Re: filter cache and negative filter query

2011-05-19 Thread Juan Antonio Farré Basurte
> lookups to work with an arbitrary query, you would either need to changed 
> the cache structure from Query=>DocSet to a mapping of 
> Query=>[DocSet,inverseionBit] and store the same cache value needs needs 
> with two keys -- both the positive and the negative; or you keep the 

Well, I don't know how it's working right now, but I guess that, as the 
positive version is being stored, when you look a negative query up, you 
already have a similar lookup problem: or you store two keys for the same value 
or you just transform the negative query into a positive "canonical" one before 
looking it up. The same could be done in this case, with the difference that 
yes, you need an inversion bit stored too. The double lookup option sounds 
worse, though benchmarking should be done to know for sure.
Would this optimization influence only memory usage or also smaller sets are 
faster to intersect, for example? Well, in any case, saving memory allows to 
use the additional memory to speed up the application, for example, with bigger 
caches.

Re: filter cache and negative filter query

2011-05-19 Thread Juan Antonio Farré Basurte
> : query that in fact returns the "negative" results. As a simple example, 
> : I believe that, for a boolean field, -field:true is exactly the same as 
> : +field:false, but the former is a negative query and the latter is a 
> 
> that's not strictly true in all cases... 
> 
> * if the field is multivalued=true, a doc may contain both "false" and 
>   "true" in "field", in which case it would match +field:false but it 
>   would not match -field:true
> 
> * if the field is not multivalued-false, and required=false, a doc
>   may not contain any value, in which case it would match -field:true but 
>   it would not match +field:false

You're totally right. But it was just an example. I just didn't think about 
specifying the field to be single valued and required.

I did some testing yesterday about how are filteres cached, using the admin 
interface.
I noticed that if I perform a facet.query on a boolean field testing it to be 
true or false it always looks to add two entries to the query cache.

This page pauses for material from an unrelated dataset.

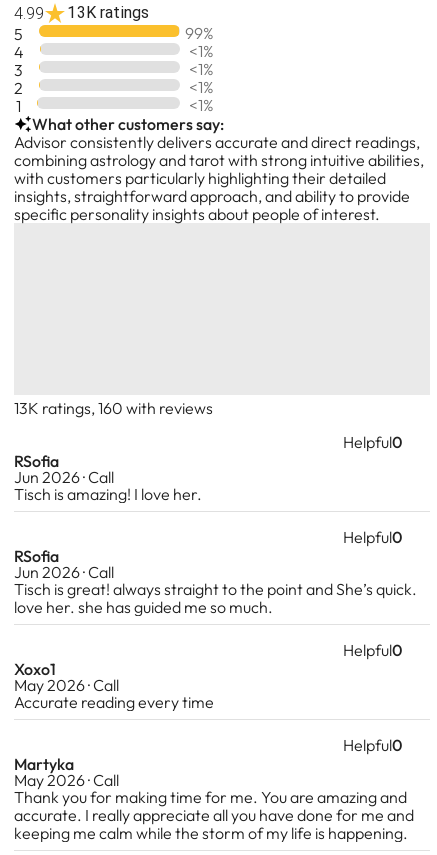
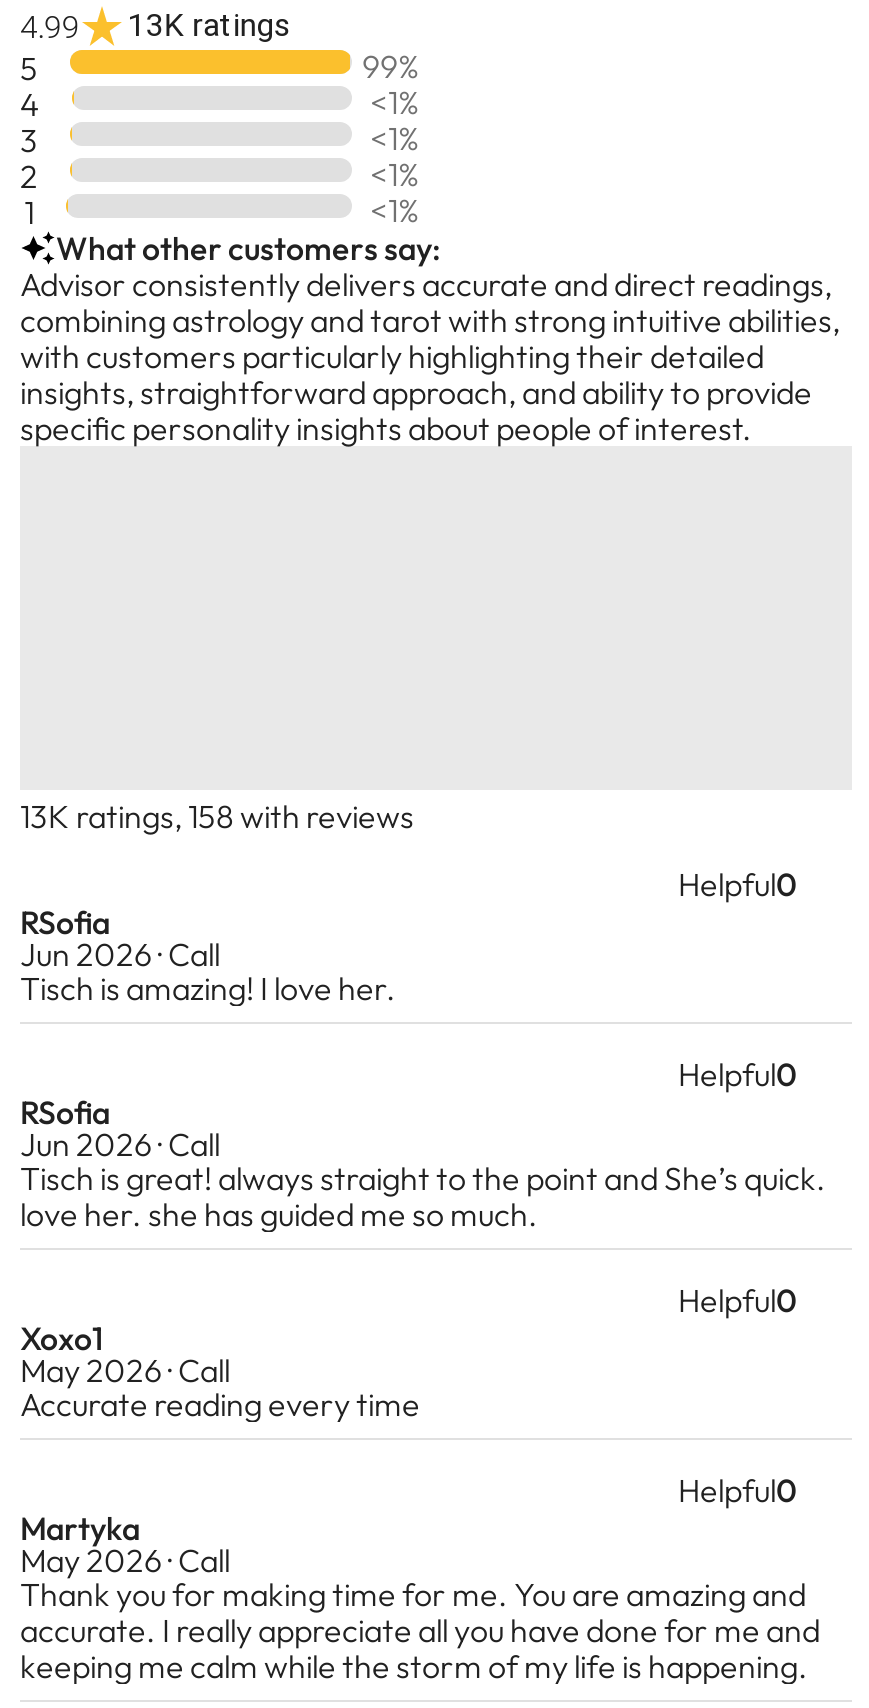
- 13K ratings, 160 with reviews
+ 13K ratings, 158 with reviews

May be it 
also adds an entry to test for unexsistence of the value?
And if I perform a facet.field on the same boolean field, three new entries are 
inserted into the filter cache. May be one for true, one for false and one for 
unexsistence? I really don't know what it's exactly doing, but doesn't look, at 
first sight, like a very optimal behaviour...
I'm testing on 1.4.1 lucidworks version of solr, using the boolean field 
inStock of its example schema, with its example data.

Re: filter cache and negative filter query

2011-05-18 Thread Chris Hostetter

: What I don't like is that it systematically uses the positive version. 
: Sometimes the negative version will give many less results (for example, 
: in some cases I filter by documents not having a given field, and there 
: are very few of them). I think it would be much better that solr 

the "positive" version of the filter is the only one that can be executed, 
so it's the one that gets cached today, but the principle you are 
describing is still sound -- in fact I'm pretty sure there is a note in 
the code about this exact idea as a possible performance enhancment:

if the cardinality of a filter is very large (regardless of wether the 
query was "positive" or "negative") it's negative relative the set of all 
docs could be cached in it's place to save space...

...but...

...the complication would comes later when doing lookups -- for cache 
lookups to work with an arbitrary query, you would either need to changed 
the cache structure from Query=>DocSet to a mapping of 
Query=>[DocSet,inverseionBit] and store the same cache value needs needs 
with two keys -- both the positive and the negative; or you keep the 
current cache structure, store whichever Query=>DocSet pair has the 
smallest cardinality, but then every logical cache lookup requires a 
second actual cache lookup under the covers (for the negation of the 
query) if the first one doesn't match anything.

it would require some benchmarking and hard decisions about whether the 
(hypothetical) memory savings are worth the (hypothetical) CPU cost.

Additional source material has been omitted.